What lines in the data hold the string "sound"? Show them.

Revision comparison data
--- START ---

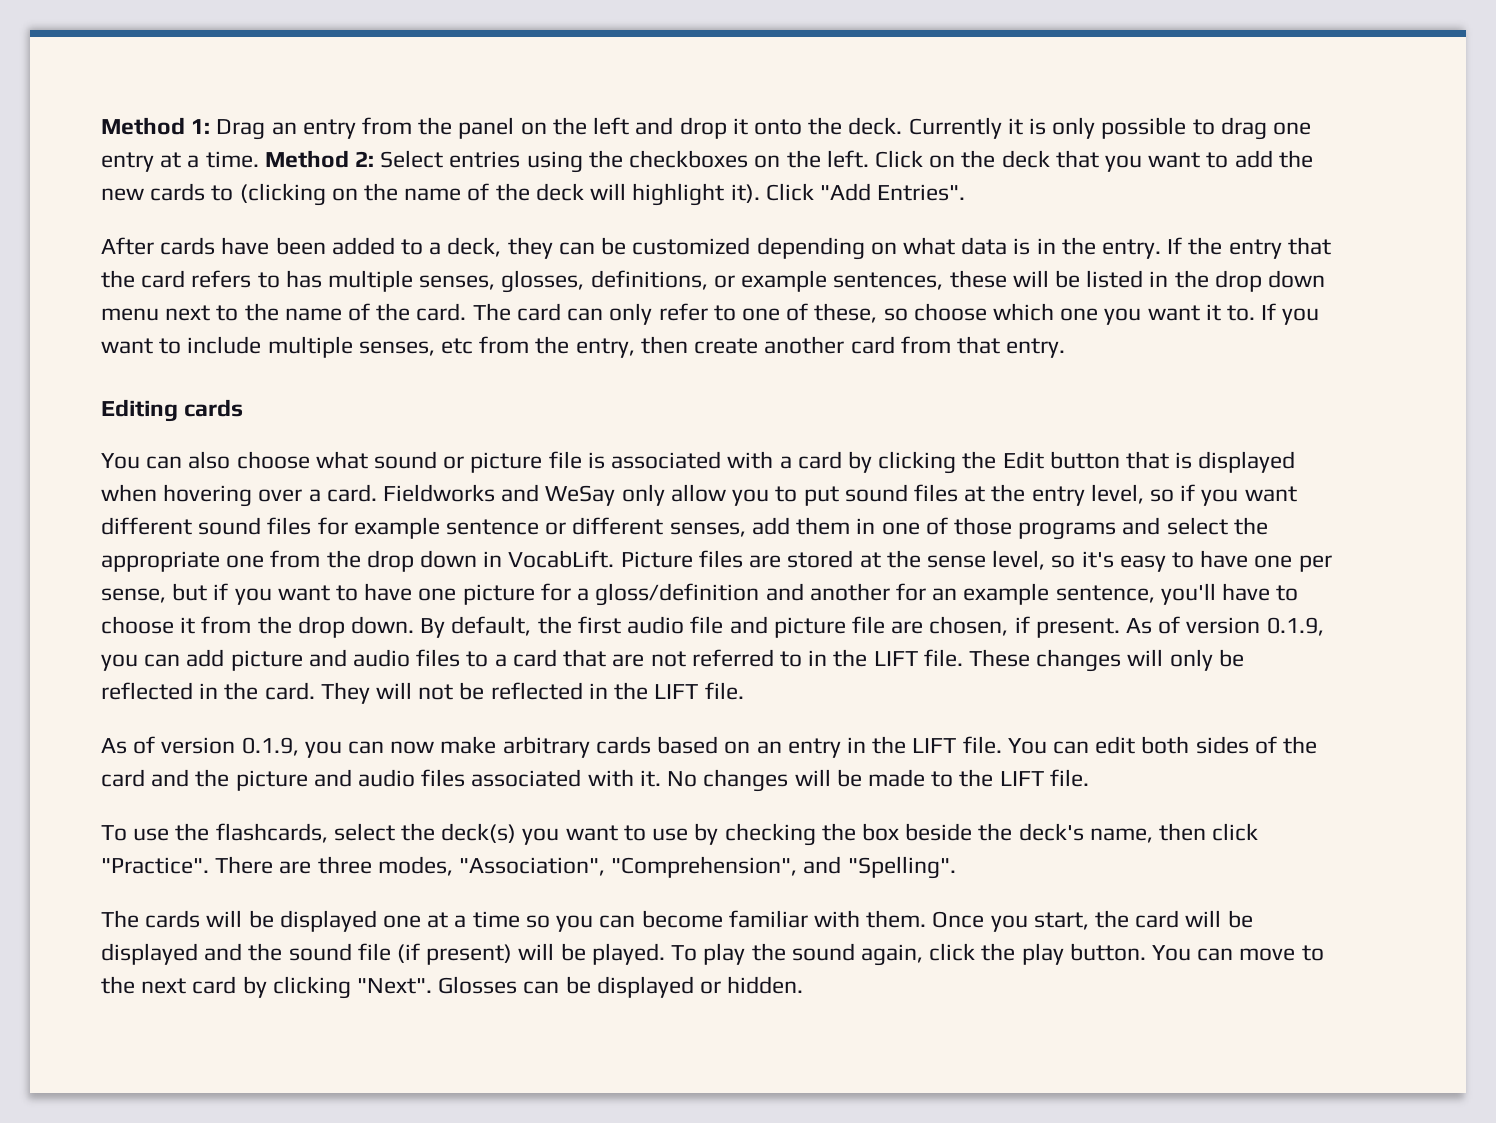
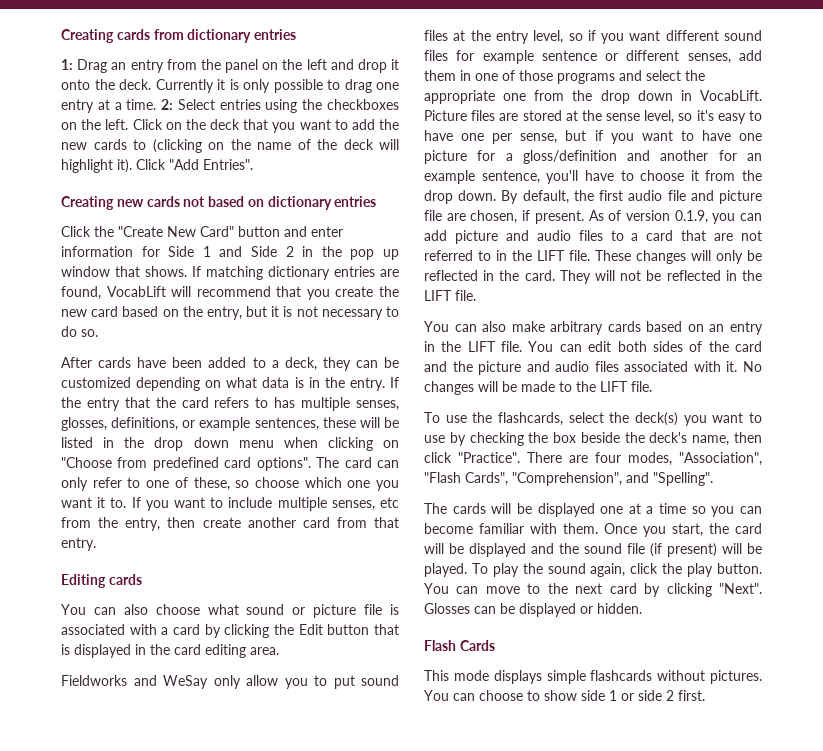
- Method 1: Drag an entry from the panel on the left and drop it onto the deck.
+ Creating cards from dictionary entries
+ 1: Drag an entry from the panel on the left and drop it onto the deck.
- Method 2: Select entries using the checkboxes on the left.
+ 2: Select entries using the checkboxes on the left.
+ Creating new cards not based on dictionary entries
+ Click the "Create New Card" button and enter information for Side 1 and Side 2 in the pop up window that shows. If matching dictionary entries are found, VocabLift will recommend that you create the new card based on the entry, but it is not necessary to do so.
- If the entry that the card refers to has multiple senses, glosses, definitions, or example sentences, these will be listed in the drop down menu next to the name of the card.
+ If the entry that the card refers to has multiple senses, glosses, definitions, or example sentences, these will be listed in the drop down menu when clicking on "Choose from predefined card options".
- You can also choose what sound or picture file is associated with a card by clicking the Edit button that is displayed when hovering over a card. Fieldworks and WeSay only allow you to put sound files at the entry level, so if you want different sound files for example sentence or different senses, add them in one of those programs and select the appropriate one from the drop down in VocabLift.
+ You can also choose what sound or picture file is associated with a card by clicking the Edit button that is displayed in the card editing area.
+ Fieldworks and WeSay only allow you to put sound files at the entry level, so if you want different sound files for example sentence or different senses, add them in one of those programs and select the appropriate one from the drop down in VocabLift.
- As of version 0.1.9, you can now make arbitrary cards based on an entry in the LIFT file.
+ You can also make arbitrary cards based on an entry in the LIFT file.
- There are three modes, "Association", "Comprehension", and "Spelling".
+ There are four modes, "Association", "Flash Cards", "Comprehension", and "Spelling".
+ Flash Cards
+ This mode displays simple flashcards without pictures. You can choose to show side 1 or side 2 first.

--- END ---

▶ **Task answer**:
- You can also choose what sound or picture file is associated with a card by clicking the Edit button that is displayed when hovering over a card. Fieldworks and WeSay only allow you to put sound files at the entry level, so if you want different sound files for example sentence or different senses, add them in one of those programs and select the appropriate one from the drop down in VocabLift.
+ You can also choose what sound or picture file is associated with a card by clicking the Edit button that is displayed in the card editing area.
+ Fieldworks and WeSay only allow you to put sound files at the entry level, so if you want different sound files for example sentence or different senses, add them in one of those programs and select the appropriate one from the drop down in VocabLift.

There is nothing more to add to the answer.